Every line from the one containing "UTHPTCS83692: 4 for 2936.52 -> 4 for 3664.32" to the one containing "total: 8001.93 -> 5620.68" in the records below, both included, must be set down exactly, and no other line.

(Revision tracking records)
[Start of section]
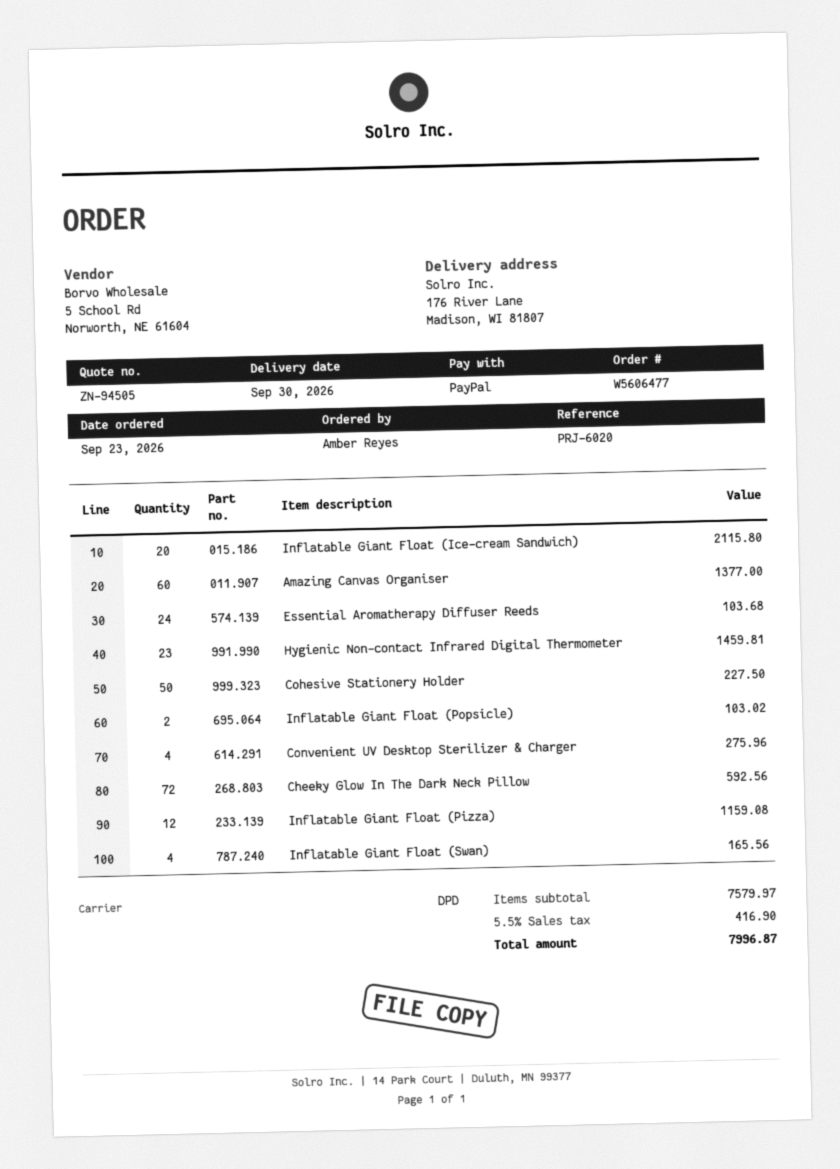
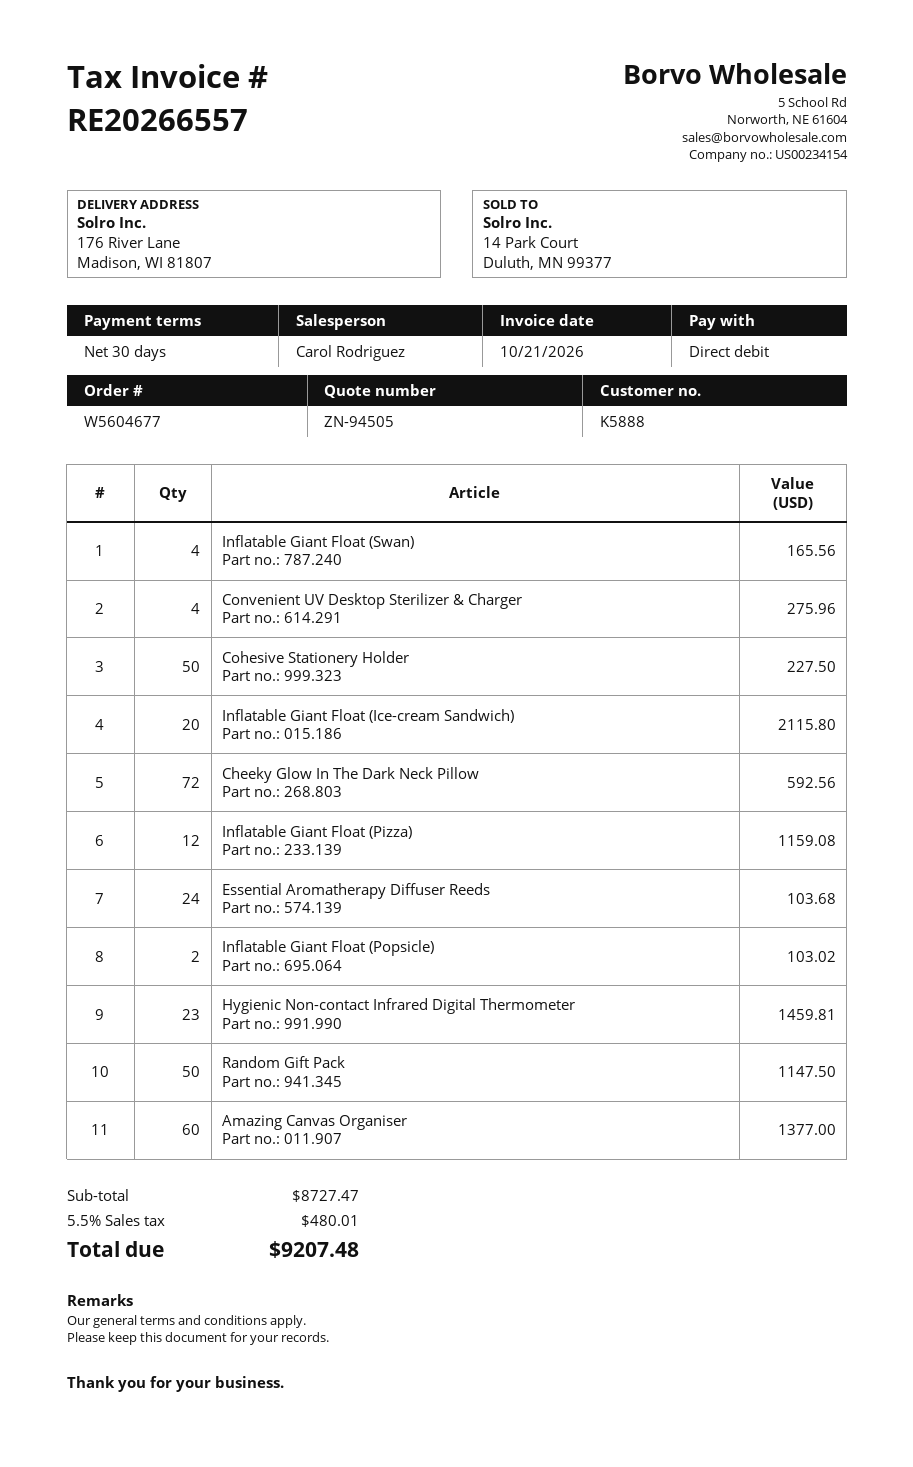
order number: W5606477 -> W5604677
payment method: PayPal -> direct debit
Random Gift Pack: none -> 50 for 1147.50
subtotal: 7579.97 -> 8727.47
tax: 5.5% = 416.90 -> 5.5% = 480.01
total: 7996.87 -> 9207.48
[End of section]
[Start of section]
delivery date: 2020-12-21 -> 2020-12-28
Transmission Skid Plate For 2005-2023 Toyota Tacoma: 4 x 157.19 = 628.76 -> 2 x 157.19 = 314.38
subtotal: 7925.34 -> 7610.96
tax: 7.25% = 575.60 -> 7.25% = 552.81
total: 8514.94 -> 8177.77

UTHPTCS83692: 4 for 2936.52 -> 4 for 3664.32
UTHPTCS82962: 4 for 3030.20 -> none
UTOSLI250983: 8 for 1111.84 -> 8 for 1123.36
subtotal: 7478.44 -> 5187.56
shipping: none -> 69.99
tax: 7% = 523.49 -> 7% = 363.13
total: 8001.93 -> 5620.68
[End of section]
» Response area
UTHPTCS83692: 4 for 2936.52 -> 4 for 3664.32
UTHPTCS82962: 4 for 3030.20 -> none
UTOSLI250983: 8 for 1111.84 -> 8 for 1123.36
subtotal: 7478.44 -> 5187.56
shipping: none -> 69.99
tax: 7% = 523.49 -> 7% = 363.13
total: 8001.93 -> 5620.68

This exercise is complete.